WORK TASK: Every line of the entries below from the one containing "moved [50,67,298,102] ->" to the one containing "[50,109,298,270] Hot Seat: EP13", both ends included, must be written out exactly. No other line belongs in the answer.

DATA SHOWN:
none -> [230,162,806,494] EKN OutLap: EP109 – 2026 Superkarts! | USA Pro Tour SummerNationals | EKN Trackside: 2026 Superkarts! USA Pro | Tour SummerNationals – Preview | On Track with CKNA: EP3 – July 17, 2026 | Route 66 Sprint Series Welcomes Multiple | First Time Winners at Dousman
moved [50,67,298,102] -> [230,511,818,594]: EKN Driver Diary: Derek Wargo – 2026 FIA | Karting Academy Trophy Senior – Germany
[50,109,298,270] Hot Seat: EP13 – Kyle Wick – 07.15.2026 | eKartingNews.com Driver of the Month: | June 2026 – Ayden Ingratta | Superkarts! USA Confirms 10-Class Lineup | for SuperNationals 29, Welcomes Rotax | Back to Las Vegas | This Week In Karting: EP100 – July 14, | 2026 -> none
==
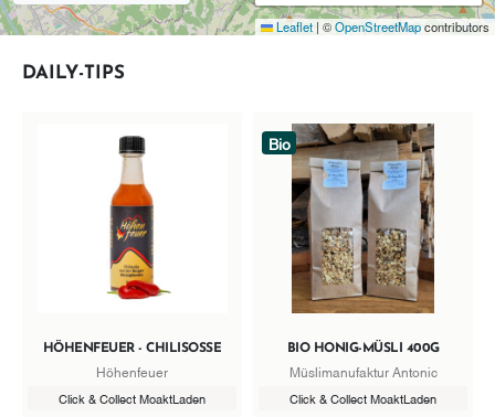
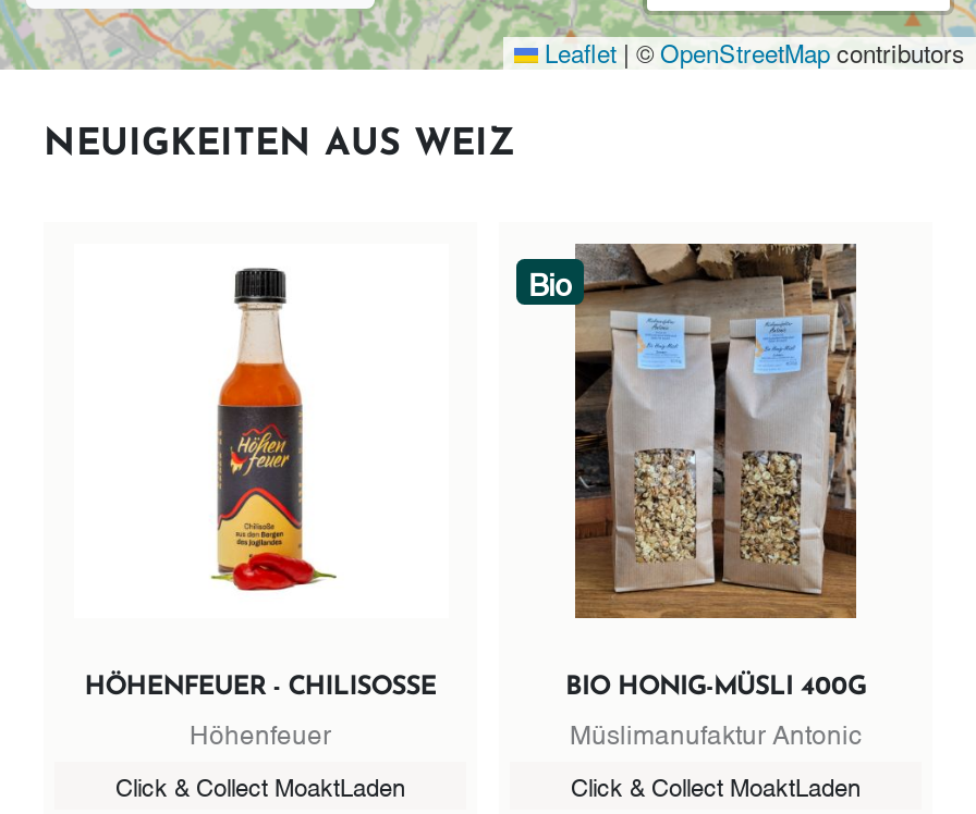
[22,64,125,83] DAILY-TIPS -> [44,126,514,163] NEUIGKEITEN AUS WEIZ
...
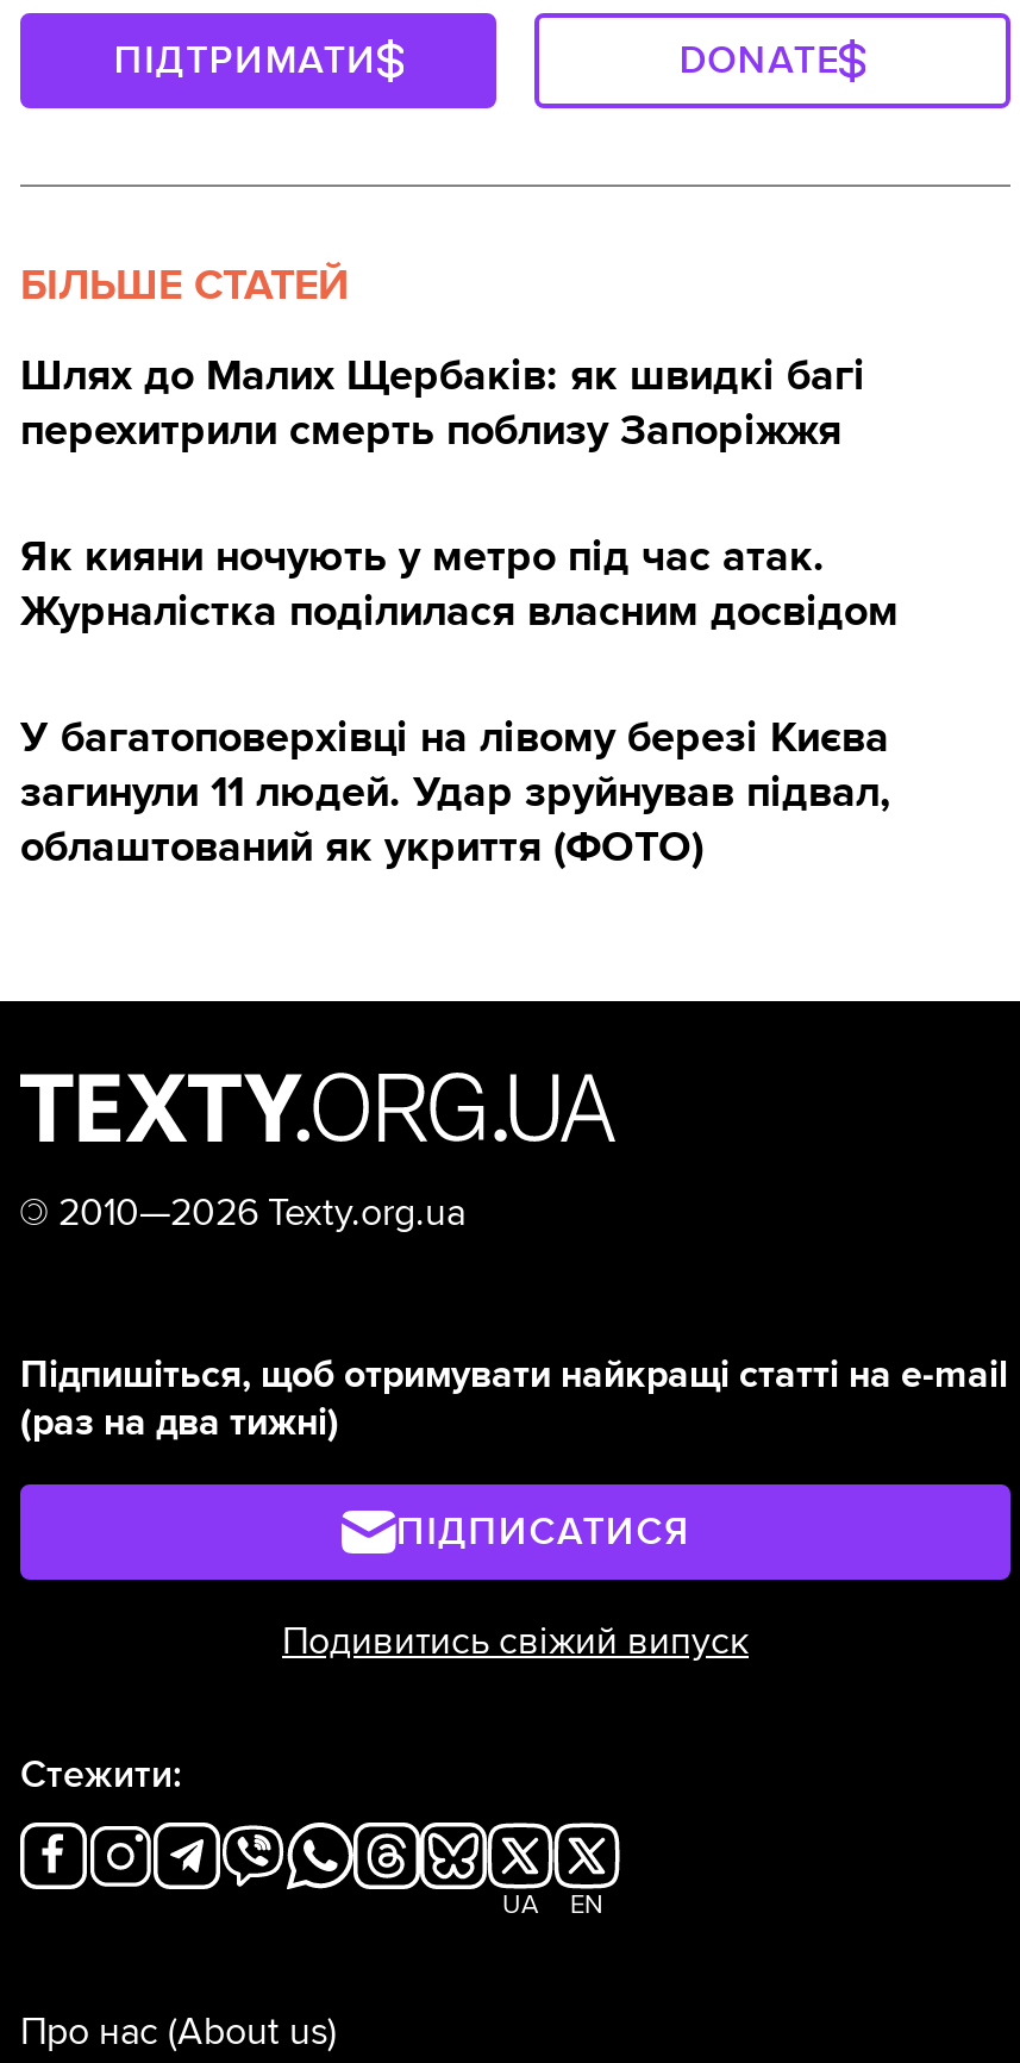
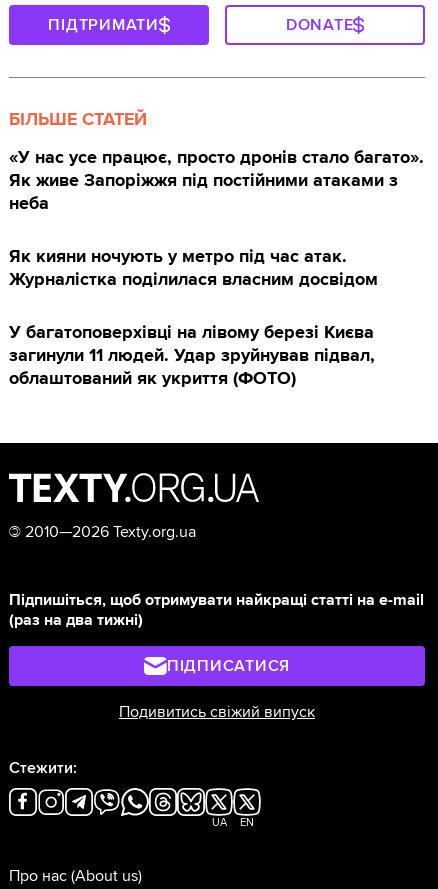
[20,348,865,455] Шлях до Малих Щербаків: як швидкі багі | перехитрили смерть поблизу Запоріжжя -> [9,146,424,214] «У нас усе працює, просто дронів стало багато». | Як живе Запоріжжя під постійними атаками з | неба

RESULT OF THIS TASK:
moved [50,67,298,102] -> [230,511,818,594]: EKN Driver Diary: Derek Wargo – 2026 FIA | Karting Academy Trophy Senior – Germany
[50,109,298,270] Hot Seat: EP13 – Kyle Wick – 07.15.2026 | eKartingNews.com Driver of the Month: | June 2026 – Ayden Ingratta | Superkarts! USA Confirms 10-Class Lineup | for SuperNationals 29, Welcomes Rotax | Back to Las Vegas | This Week In Karting: EP100 – July 14, | 2026 -> none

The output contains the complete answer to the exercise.